What to produce: Please transcribe the data below in full. Omit any picture you find in it.

============================================================

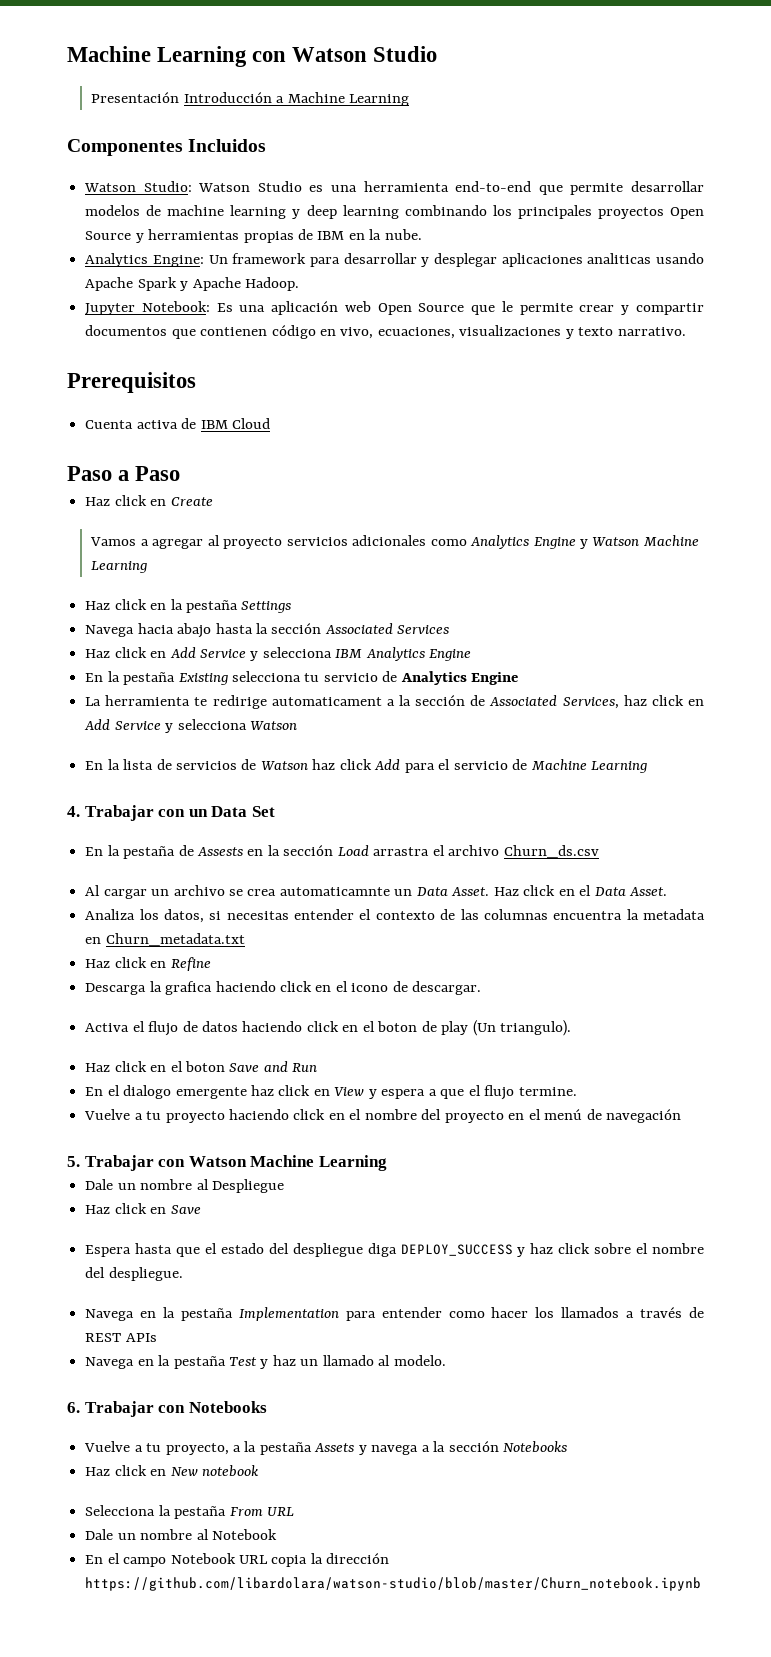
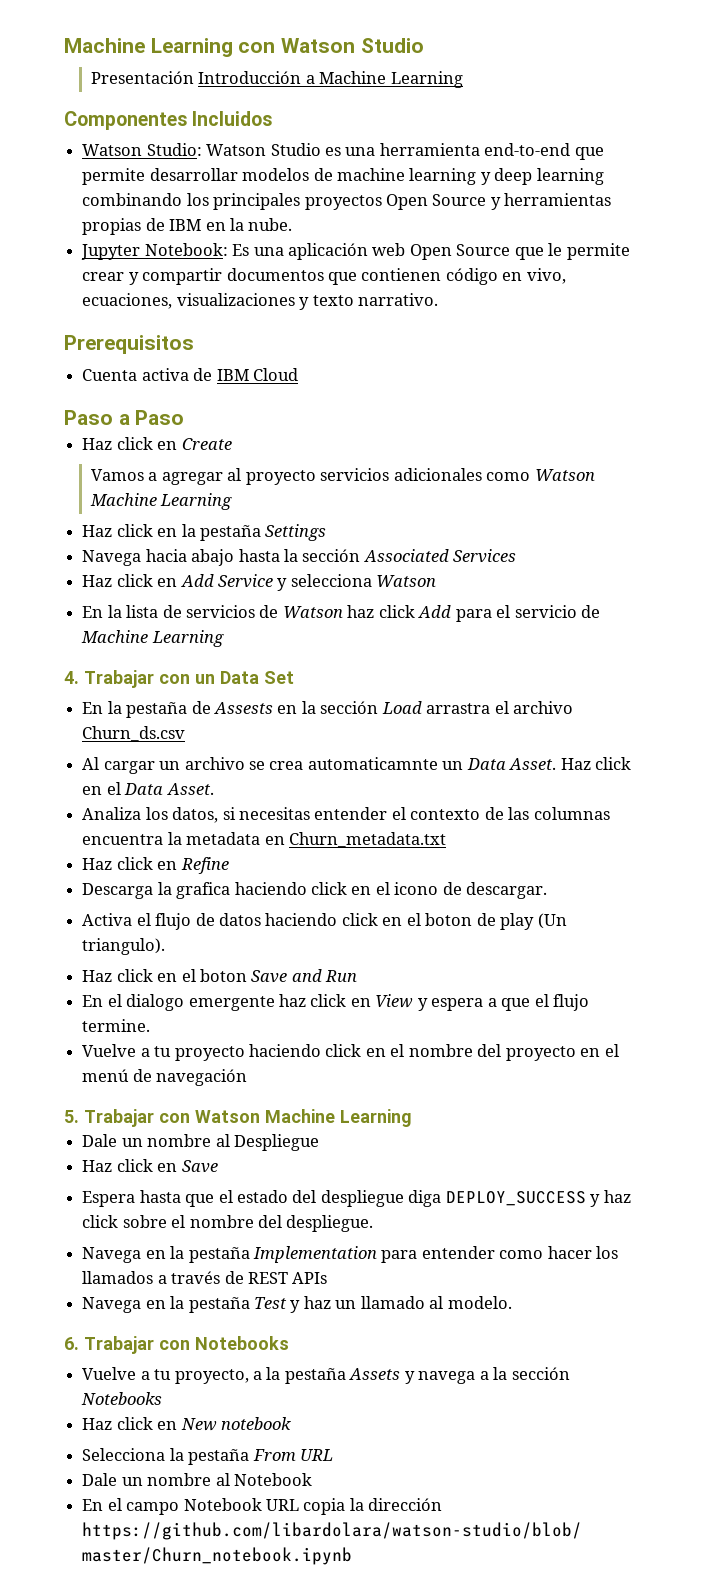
[85,253,705,267] [85,277,299,291] // Analytics Engine: Un framework para desarrollar y desplegar aplicaciones analiticas usando Apache Spark y Apache Hadoop. -> (293, 224) none
[470,535,588,549] Analytics Engine y -> (531, 476) none
[335,647,472,661] [85,671,519,685] [85,695,705,709] [84,719,247,733] IBM Analytics Engine // En la pestaña Existing selecciona tu servicio de Analytics Engine // La herramienta te redirige automaticament a la sección de Associated Services, haz click en Add Service y selecciona -> (372, 580) none

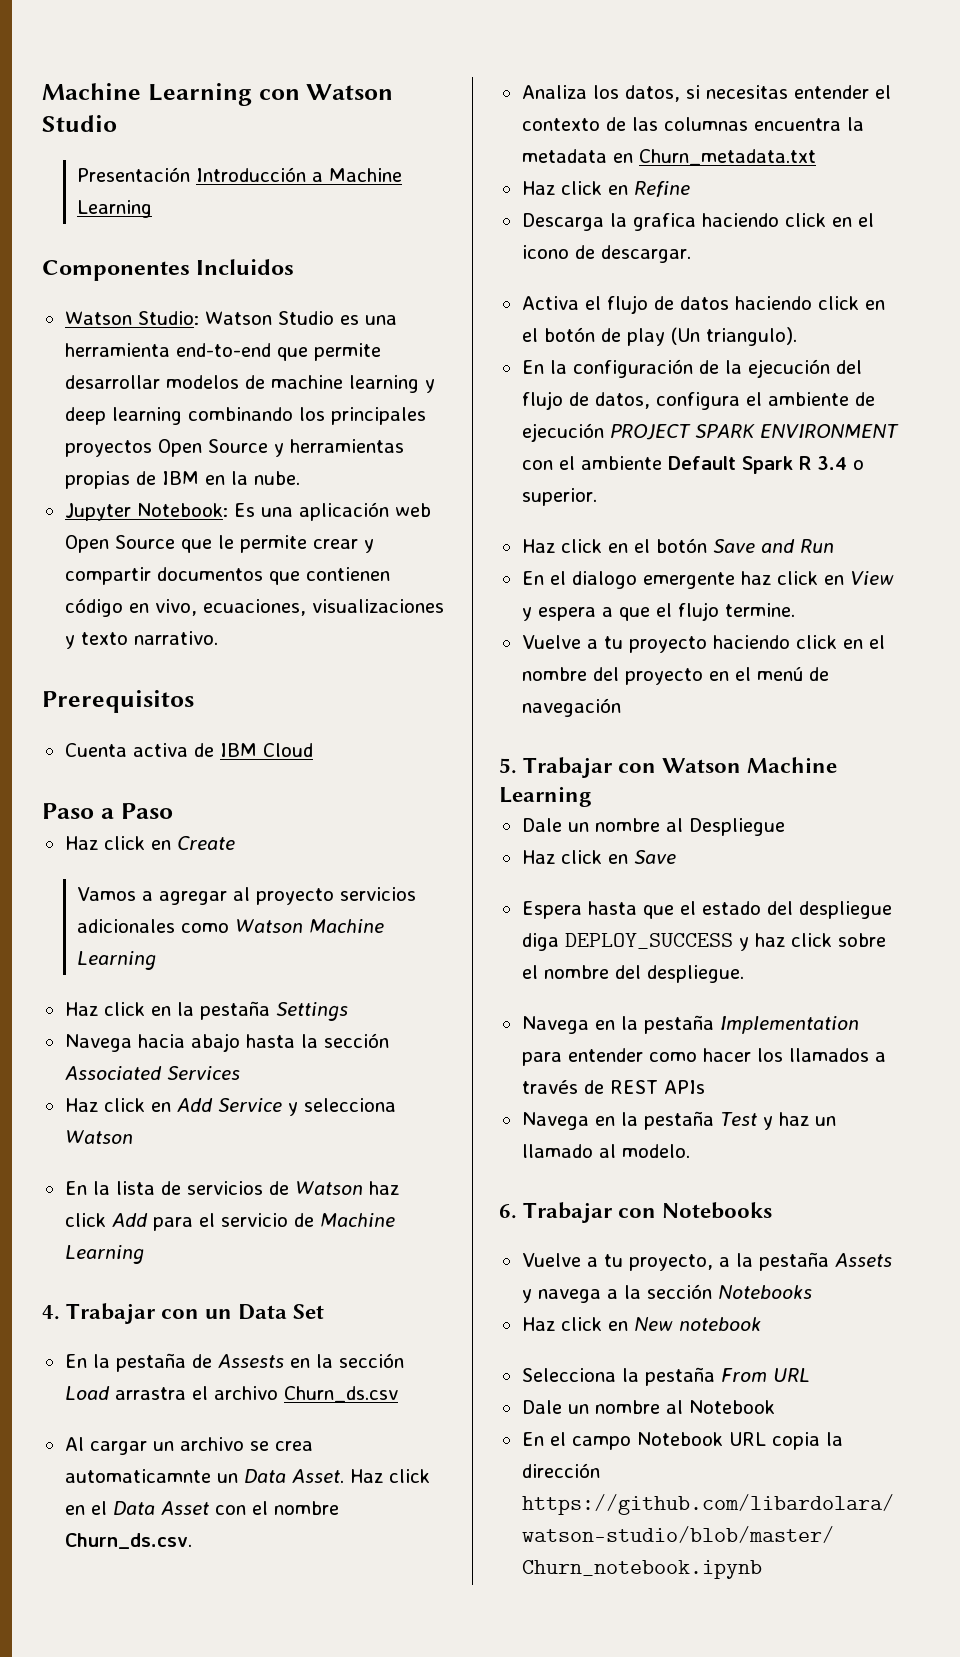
[166,783,214,795] Asset. -> [160,1501,339,1515] [64,1533,192,1549] Asset con el nombre Churn_ds.csv.
[425,913,473,926] boton -> [543,327,595,342] botón
[82,969,247,982] // Haz click en el boton -> [521,359,862,378] [521,391,875,410] [521,423,899,442] [521,456,864,474] [521,488,597,506] [521,538,707,553] // En la configuración de la ejecución del flujo de datos, configura el ambiente de ejecución PROJECT SPARK ENVIRONMENT con el ambiente Default Spark R 3.4 o superior. // Haz click en el botón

============================================================

Result of this exercise:
[85,253,705,267] [85,277,299,291] // Analytics Engine: Un framework para desarrollar y desplegar aplicaciones analiticas usando Apache Spark y Apache Hadoop. -> (293, 224) none
[470,535,588,549] Analytics Engine y -> (531, 476) none
[335,647,472,661] [85,671,519,685] [85,695,705,709] [84,719,247,733] IBM Analytics Engine // En la pestaña Existing selecciona tu servicio de Analytics Engine // La herramienta te redirige automaticament a la sección de Associated Services, haz click en Add Service y selecciona -> (372, 580) none

[166,783,214,795] Asset. -> [160,1501,339,1515] [64,1533,192,1549] Asset con el nombre Churn_ds.csv.
[425,913,473,926] boton -> [543,327,595,342] botón
[82,969,247,982] // Haz click en el boton -> [521,359,862,378] [521,391,875,410] [521,423,899,442] [521,456,864,474] [521,488,597,506] [521,538,707,553] // En la configuración de la ejecución del flujo de datos, configura el ambiente de ejecución PROJECT SPARK ENVIRONMENT con el ambiente Default Spark R 3.4 o superior. // Haz click en el botón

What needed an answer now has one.